Scene of the accident
Scene of the accidentSpokesperson

Dr. Ariel Lipschuetz, 39, an anesthesiologist from Hadassah Hospital Mount Scopus, is very familiar with the snowy mountains in Israel and around the world and has often served as a volunteer at various ski resorts, as a rescue doctor for those who have encountered falls and injuries that require immediate assistance.

When Dr. Lipschuetz decided to fly with his friends to the Val Thorens ski resort in a picturesque town in the French Alps, he did not think that the experience would end in a disaster that would almost leave him paralyzed for the rest of his life.

“I flew with a friend to a ski resort for a short vacation,” says Dr. Lipschuetz. It was a friendly site and not known to be particularly challenging. Families with children come there and surfing the slopes is safe. The start of the vacation was amazing and we enjoyed every minute. I never imagined, even for a second, how this vacation would end.

On one of the days that we skied, we passed a not-very-high hill, and for a reason, I do not know, I abruptly flew to a great height in the air and landed on my back. I immediately realized that I was seriously injured,” he says.

“The pain was extreme, I could barely speak or move, and the feeling was total helplessness, lying there without even being able to call for help or shout.”

“A few minutes later, a rescue team was called. The next few hours were awful. I was taken off the mountain on a rescue mattress with an emergency team; the movements and potholes paralyzed me with pain.

During the ambulance drive, I started to sweat and had trouble breathing; all signs indicated that my body was in shock. I am a doctor; I knew the signs and knew that whoever was treating me could only note them when using monitoring equipment, which was not present in the ambulance. While experiencing the severe symptoms, I tried to explain to the medical staff who accompanied me that my condition was not good and that my body was in shock, but they did not understand English. In despair, I realized that all my experience and knowledge did not help in those moments.
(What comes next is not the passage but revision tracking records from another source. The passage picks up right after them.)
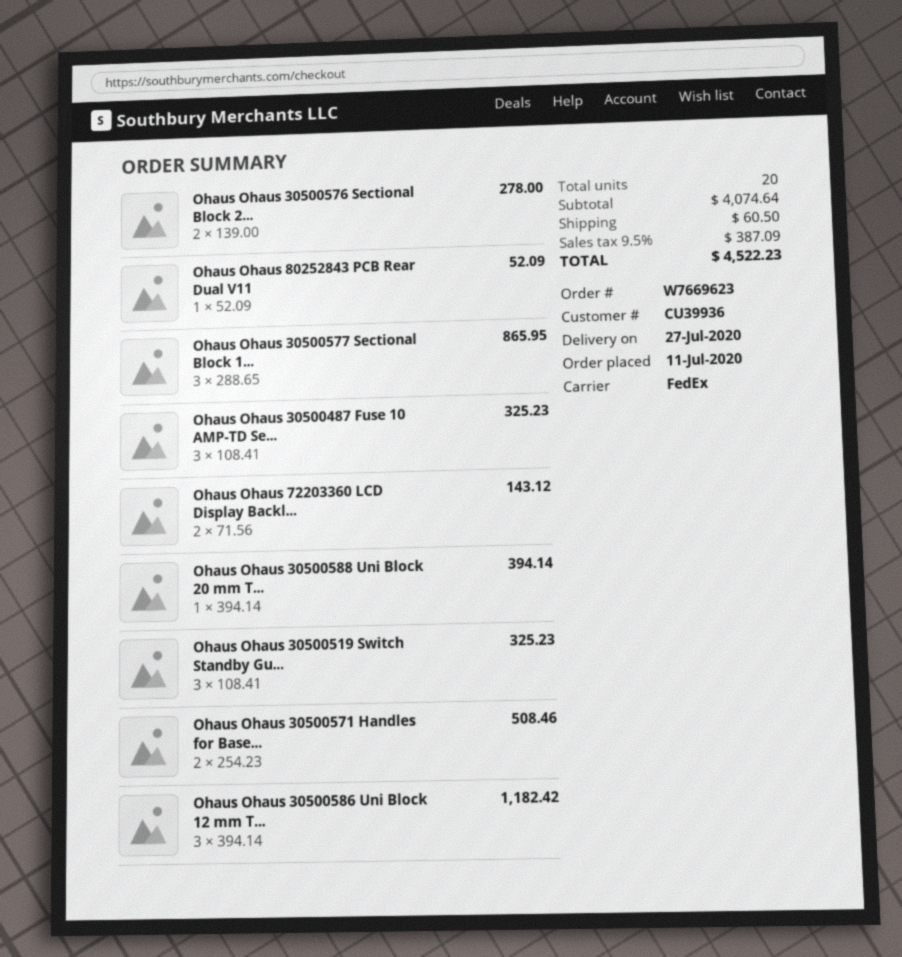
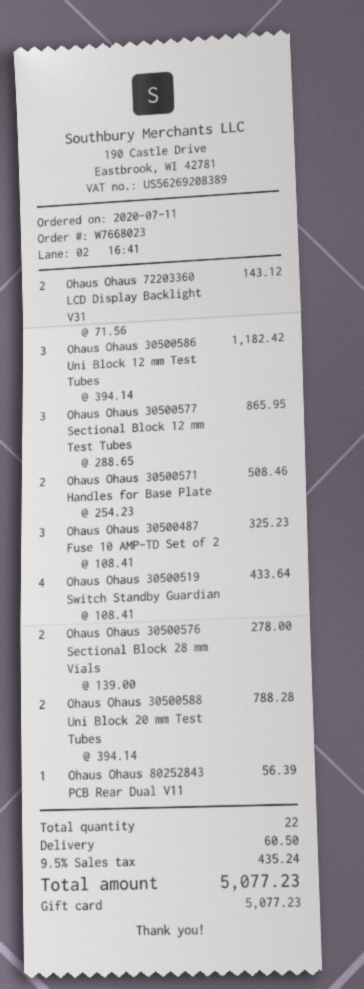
order number: W7669623 -> W7668023
Ohaus Ohaus 80252843 PCB Rear Dual V11: 1 x 52.09 = 52.09 -> 1 x 56.39 = 56.39
Ohaus Ohaus 30500588 Uni Block 20 mm T...: 1 x 394.14 = 394.14 -> 2 x 394.14 = 788.28
Ohaus Ohaus 30500519 Switch Standby Gu...: 3 x 108.41 = 325.23 -> 4 x 108.41 = 433.64
total quantity: 20 -> 22
tax: 9.5% = 387.09 -> 9.5% = 435.24
total: 4522.23 -> 5077.23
When I arrived at the local hospital, I realized my condition was awful and I still couldn’t move. The back injury was significant.

It was clear to me that this fall could change my life. So the first thing I did, even before I called my wife, was to call Dr. Josh Schroeder, Director of the Back Unit at Hadassah Medical Center, with whom I work together at Hadassah Mount Scopus; I am the anesthesiologist”.

Coincidentally, Dr. Schroeder was only about 26 kilometers away from the injured Dr. Lipschuetz in La Tossari, where he was skiing with his family.

“Ariel called me, and I immediately understood his distress and his difficult situation,” says Dr. Schroeder. “The day before, my 12-year-old daughter injured her ankle while skiing. I took her to the local clinic for an X-ray. There I saw how old and not advanced is the medical equipment, so far from what we have in Israel, in Hadassah."

"I asked the medical team that treated Ariel to give me the scans they had done. I sat down to examine them in the midst of my vacation, knowing that every minute counts. I saw that he had a fractured back vertebrae that could cause him to become paralyzed. I realized that he had to undergo surgery in Israel."